Lighting design and programming was by Joshua Koffman of Interrobang, Inc., who used a combination of Elation ACL 360 Bar moving battens and Platinum Beam 5R moving head beams to light the show. Lighting vendor for the tour was RK Diversified Entertainment of Claremont, California.
Koffman, who has worked with Grammer on one-off shows in the past, says that the lighting rig’s flexibility was key as tour venues varied a great deal. “When we were planning the stage design for this tour we needed to accommodate a wide range of venues, both in stage size and height,” he explains. “Some places had existing rigs, some didn't. Some had high ceilings, some didn't. We needed something that would provide a consistent show from venue to venue.”
What they ended up with was a ground-supported rig that adapted to changes in stage width and height based on five interconnected vertical truss towers.
The set up included an upstage wall of 25 Elation ACL 360 Bar fixtures with Platinum Beam 5Rs working from atop five sticks of truss, a rig the LD says was very pronounced in the show. “We had the ACL Bars on front of truss towers,” says Koffman. “They created the main visual change between each song using colour, position, and movement. Because they are a linear fixture, we could have them, say, vertical for one song, then horizontal for another. We experimented with them in different shapes and I was really surprised at how well it all worked.”
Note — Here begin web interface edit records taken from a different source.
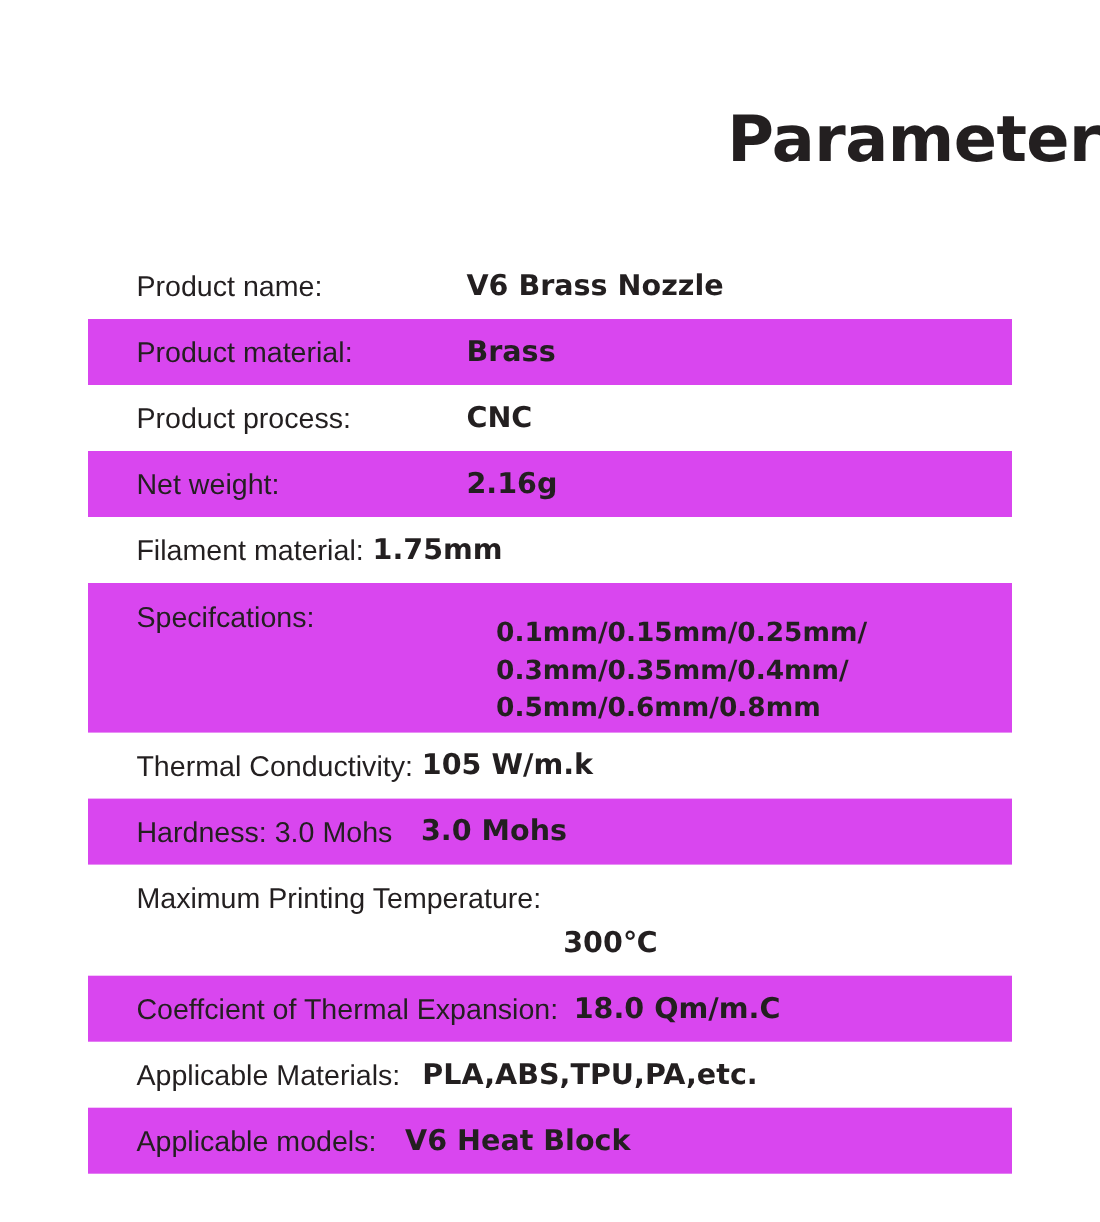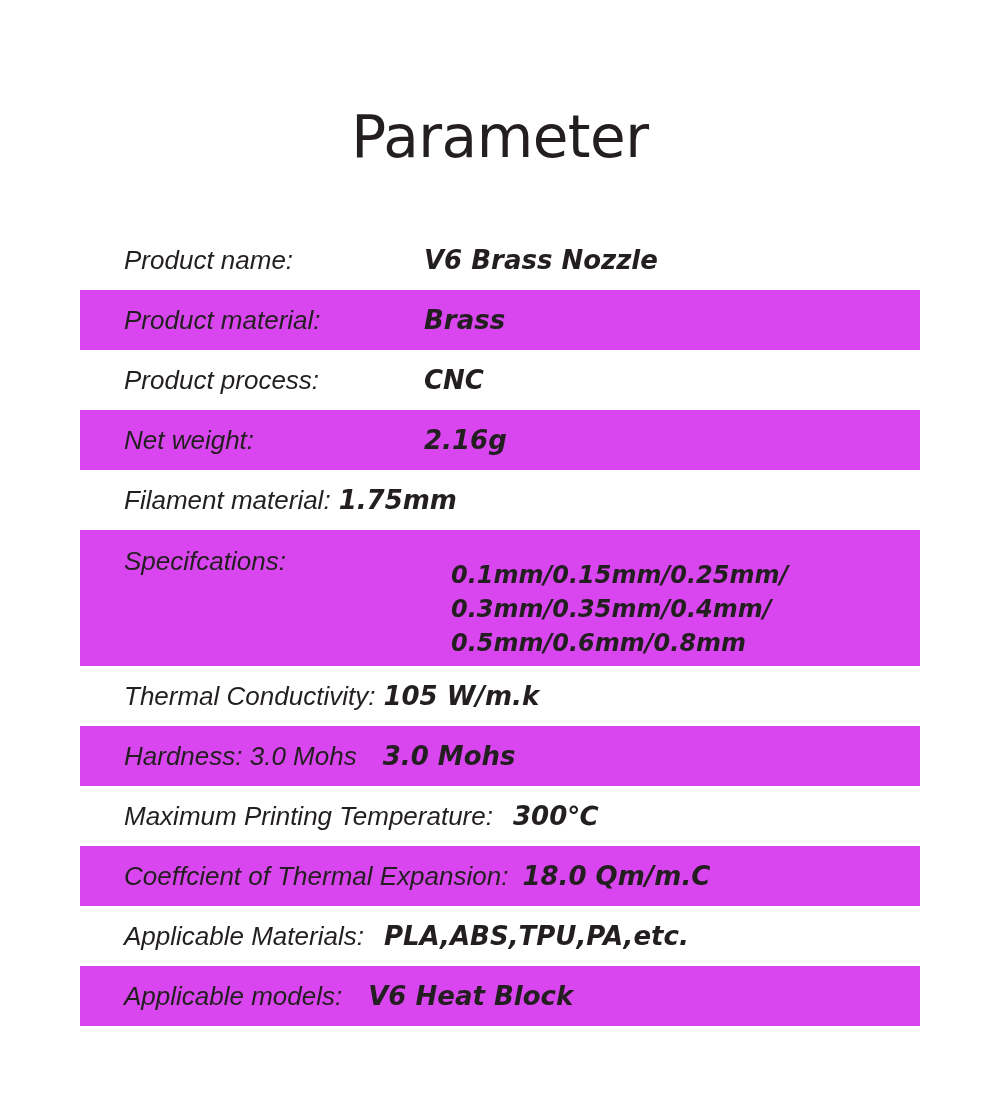--- a/index.html
+++ b/index.html
@@ -17,41 +17,39 @@
   .page {
     position: relative;
     width: 1000px;
     height: 1111px;
   }
   .title {
     position: absolute;
     top: 92px;
     left: 0;
     width: 1000px;
-    text-align: center;
+    text-align: right;
     font-size: 58px;
-    font-weight: normal;
+    font-weight: bold;
     letter-spacing: -0.5px;
     color: #231f20;
     font-family: "DejaVu Sans", sans-serif;
-    margin-top: 11px;
   }
   .spec-table {
     position: absolute;
     top: 230px;
     left: 80px;
     width: 840px;
   }
   .row {
     display: flex;
     align-items: flex-start;
     box-sizing: border-box;
     padding: 0 44px 0 44px;
     min-height: 60px;
-    font-style: italic;
   }
   .row.shaded {
     background: #d946ef;
   }
   .row .label {
     font-size: 26px;
     line-height: 60px;
     color: #231f20;
     white-space: nowrap;
     font-family: "Liberation Sans", sans-serif;
@@ -138,21 +136,21 @@
       <span class="value">105 W/m.k</span>
     </div>
 
     <div class="row shaded">
       <span class="label">Hardness: 3.0 Mohs</span>
       <span class="value" style="margin-left:26px;">3.0 Mohs</span>
     </div>
 
     <div class="row">
       <span class="label">Maximum Printing Temperature:</span>
-      <span class="value" style="margin-left:20px;">300℃</span>
+      <span class="value" style="margin-left:20px;margin-top:41px;">300℃</span>
     </div>
 
     <div class="row shaded">
       <span class="label">Coeffcient of Thermal Expansion:</span>
       <span class="value" style="margin-left:14px;">18.0 Qm/m.C</span>
     </div>
 
     <div class="row">
       <span class="label">Applicable Materials:</span>
       <span class="value" style="margin-left:20px;">PLA,ABS,TPU,PA,etc.</span>

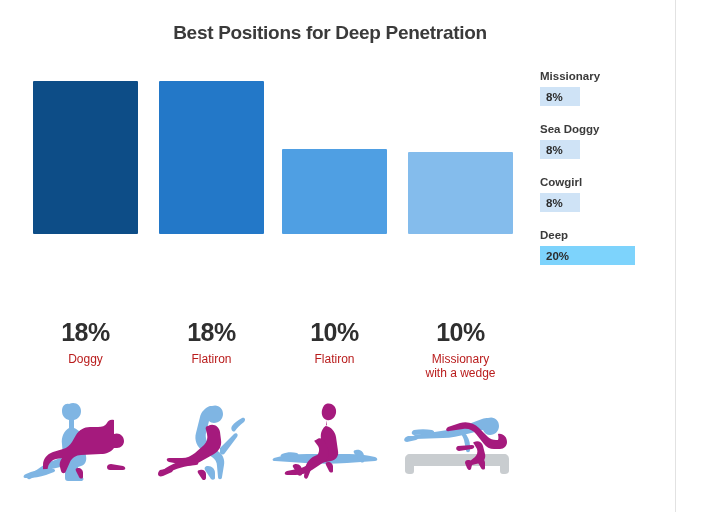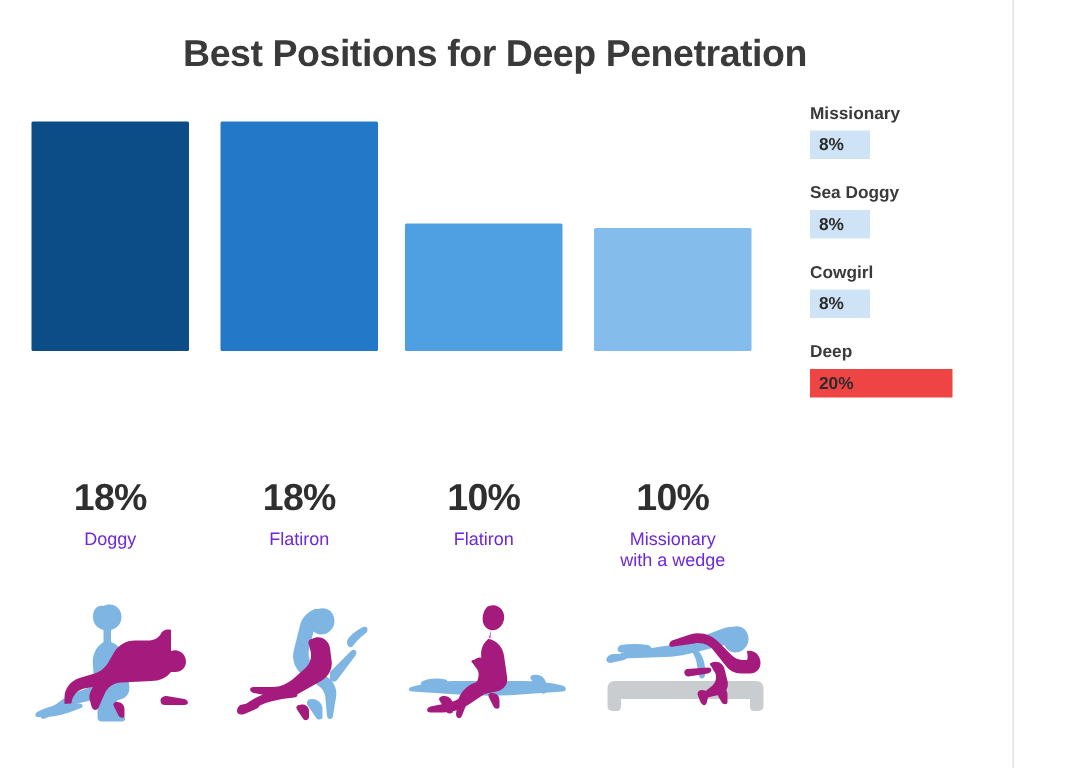--- a/index.html
+++ b/index.html
@@ -24,31 +24,31 @@
     width: 1px;
     height: 512px;
     background: #e2e2e2;
   }
   .chart-title {
     position: absolute;
     top: 22px;
     left: 0;
     width: 660px;
     text-align: center;
-    font-size: 25px;
+    font-size: 19px;
     font-weight: bold;
     color: #3a3a3a;
     letter-spacing: -0.3px;
     white-space: nowrap;
   }
 
   
   .bars-area {
     position: absolute;
-    left: 0;
+    left: 12px;
     top: 0;
     width: 520px;
     height: 436px;
   }
   .bar-group {
     position: absolute;
     bottom: 0;
     top: 0;
   }
   .bar-rect {
@@ -63,21 +63,21 @@
     font-size: 25px;
     font-weight: bold;
     color: #2f2f2f;
     letter-spacing: -0.5px;
   }
   .bar-label {
     position: absolute;
     top: 352px;
     text-align: center;
     font-size: 12px;
-    color: #6d28d9;
+    color: #b91c1c;
     line-height: 14px;
   }
 
   
   .side-list {
     position: absolute;
     left: 540px;
     top: 70px;
     width: 130px;
   }
@@ -98,21 +98,21 @@
     align-items: center;
     padding-left: 6px;
     box-sizing: border-box;
   }
   .side-bar span {
     font-size: 11.5px;
     font-weight: bold;
     color: #2c2c2c;
   }
   .side-bar.wide {
-    background: #ef4444;
+    background: #7dd3fc;
   }
 
   
   .illos {
     position: absolute;
     left: 0;
     top: 392px;
     width: 520px;
     height: 100px;
   }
The lighting package for the tour was supplied by RK Diversified Entertainment, Inc., a company that Koffman was happy to work with. “Ray Woodbury at RK Diversified did an amazing job pulling this together. There's no way we could have gotten this far without him and Sean Coates at the shop,” says Koffman. “In addition, he gave us our lighting director, Daniel O'Brien, and our technician, Max Misemer. Both of these guys were working hard every day to get the rig into some challenging spots, and I was very thankful to have them.”